◆ RECORDED INFORMATION:
+++++

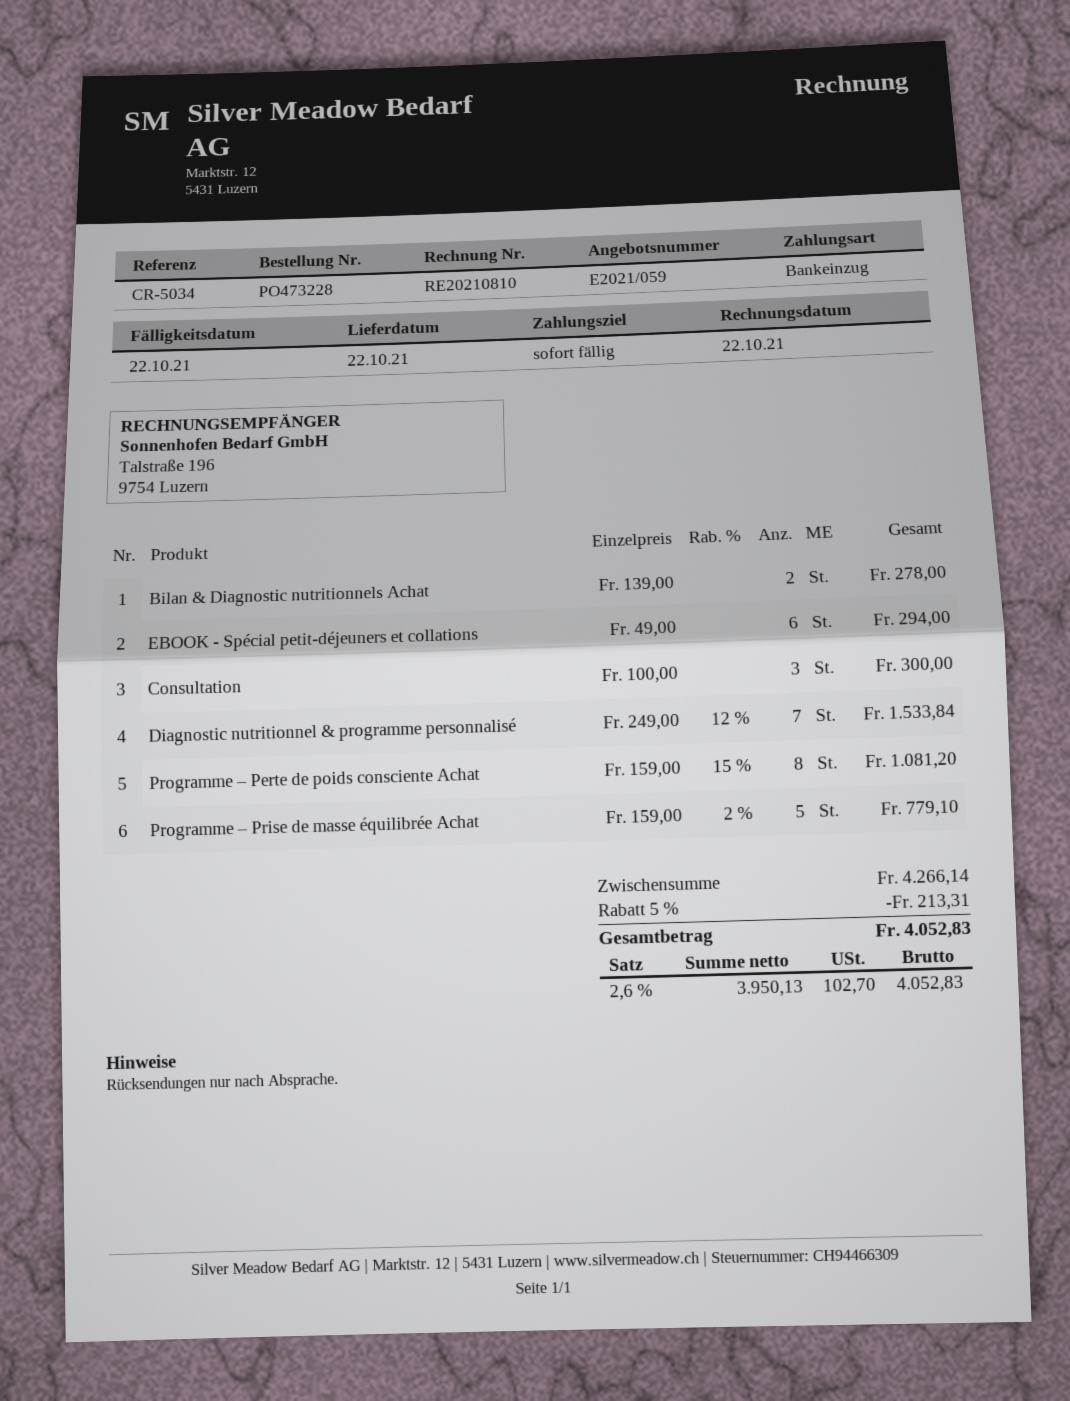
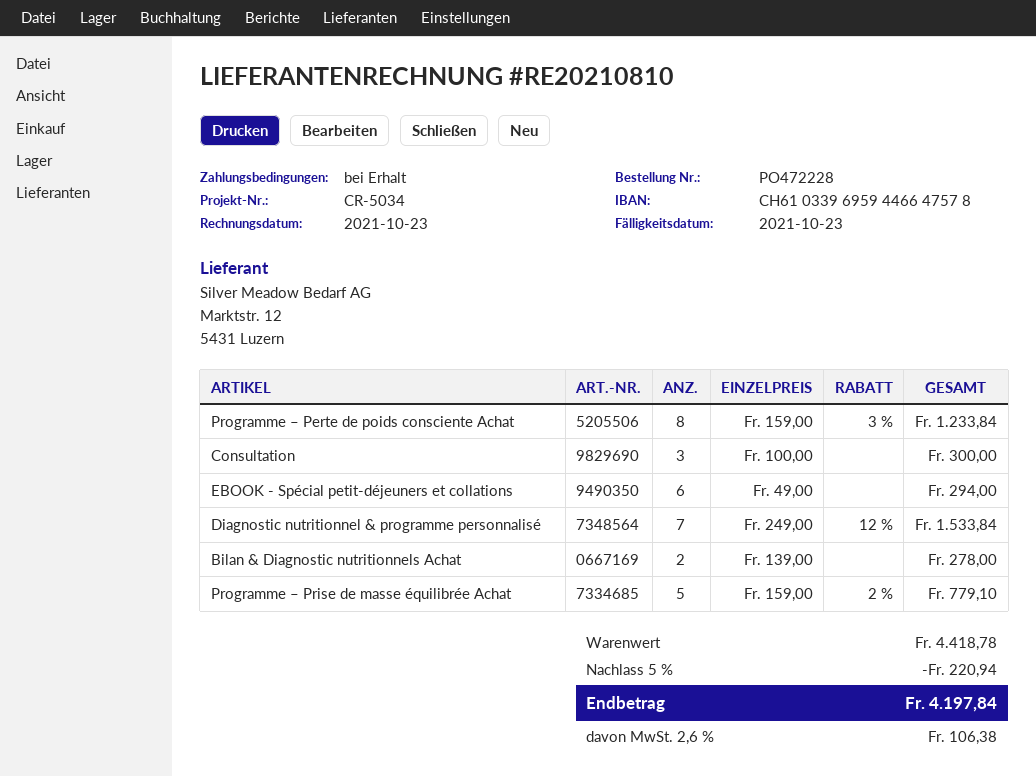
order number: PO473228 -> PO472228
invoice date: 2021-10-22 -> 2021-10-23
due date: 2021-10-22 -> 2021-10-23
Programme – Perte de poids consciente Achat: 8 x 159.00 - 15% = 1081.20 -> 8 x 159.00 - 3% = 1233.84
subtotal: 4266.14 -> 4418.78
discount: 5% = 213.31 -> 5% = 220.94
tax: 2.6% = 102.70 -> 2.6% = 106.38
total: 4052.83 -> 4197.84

+++++

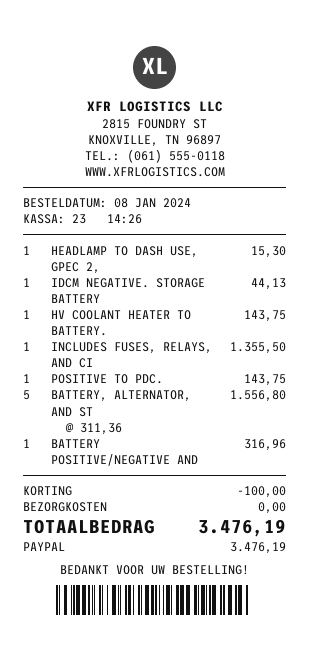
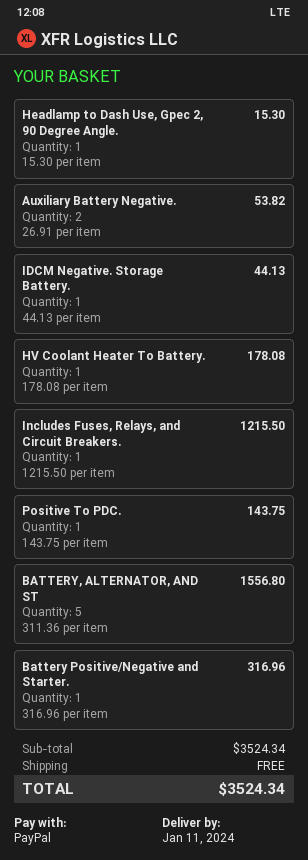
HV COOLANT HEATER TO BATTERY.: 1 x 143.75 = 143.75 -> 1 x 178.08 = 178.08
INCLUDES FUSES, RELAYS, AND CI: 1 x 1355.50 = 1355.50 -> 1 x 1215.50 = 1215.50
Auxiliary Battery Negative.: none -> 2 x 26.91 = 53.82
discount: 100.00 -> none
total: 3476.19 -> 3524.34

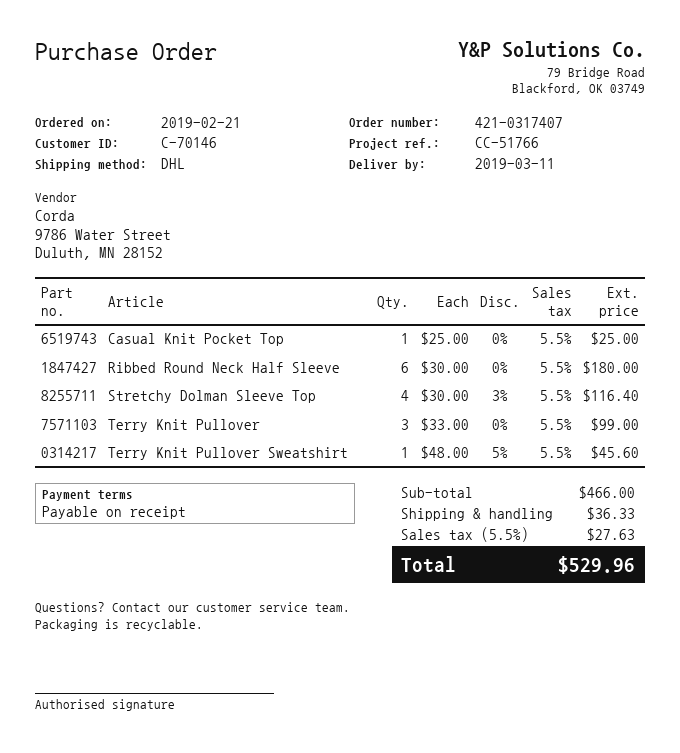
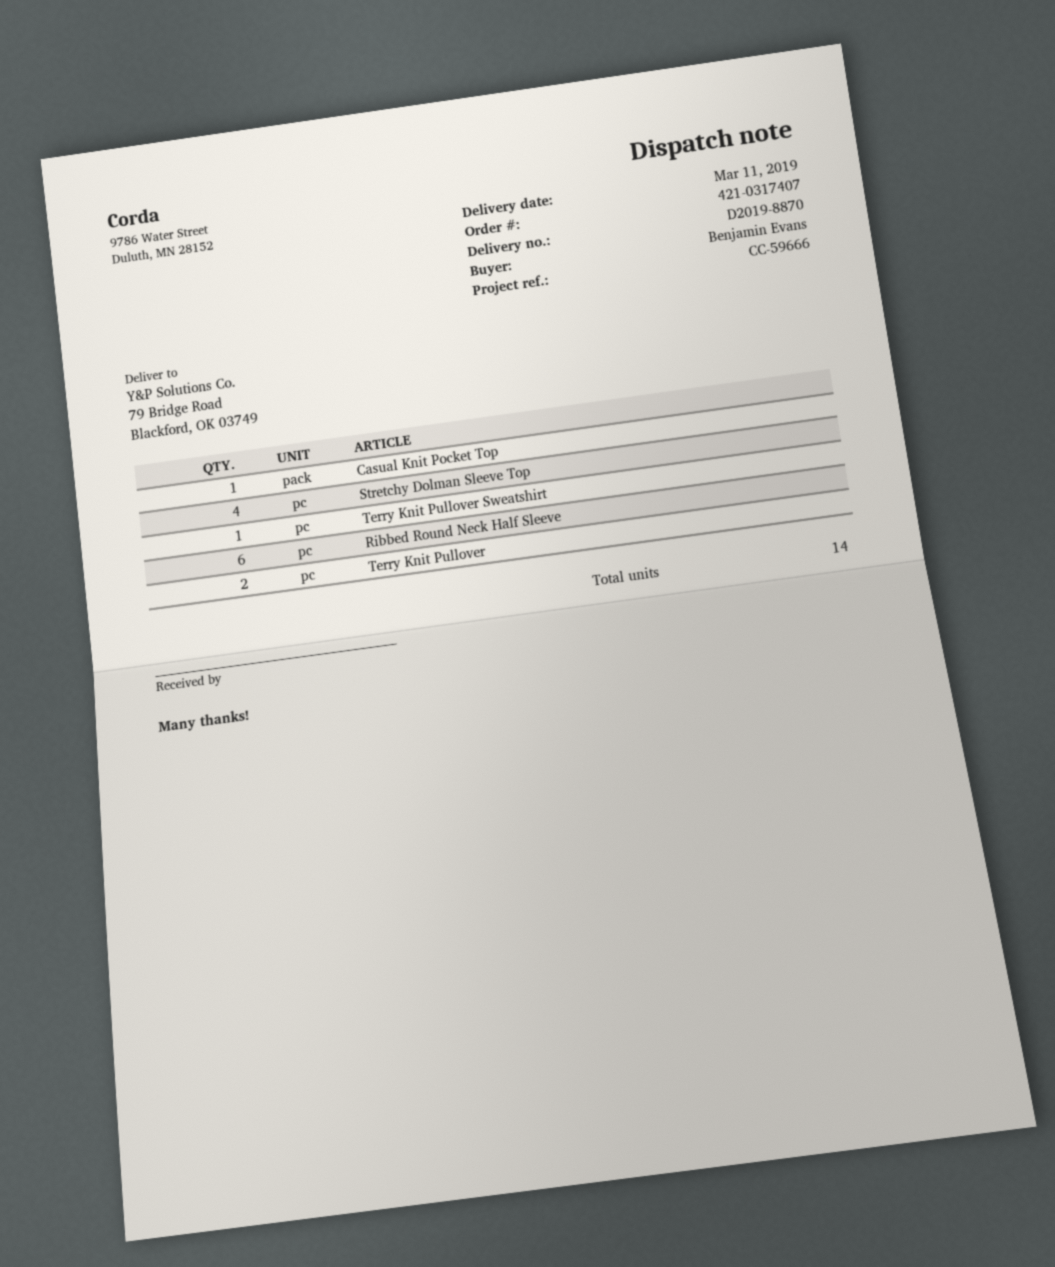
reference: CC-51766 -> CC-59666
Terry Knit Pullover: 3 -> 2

+++++

◆ EXERCISE PROMPT:
Beginning at the line with "order number: PO473228 -> PO472228" and stopping after the line with "total: 4052.83 -> 4197.84", please write out every line of the data above exactly and nothing else.

◆ EXERCISE SOLUTION:
order number: PO473228 -> PO472228
invoice date: 2021-10-22 -> 2021-10-23
due date: 2021-10-22 -> 2021-10-23
Programme – Perte de poids consciente Achat: 8 x 159.00 - 15% = 1081.20 -> 8 x 159.00 - 3% = 1233.84
subtotal: 4266.14 -> 4418.78
discount: 5% = 213.31 -> 5% = 220.94
tax: 2.6% = 102.70 -> 2.6% = 106.38
total: 4052.83 -> 4197.84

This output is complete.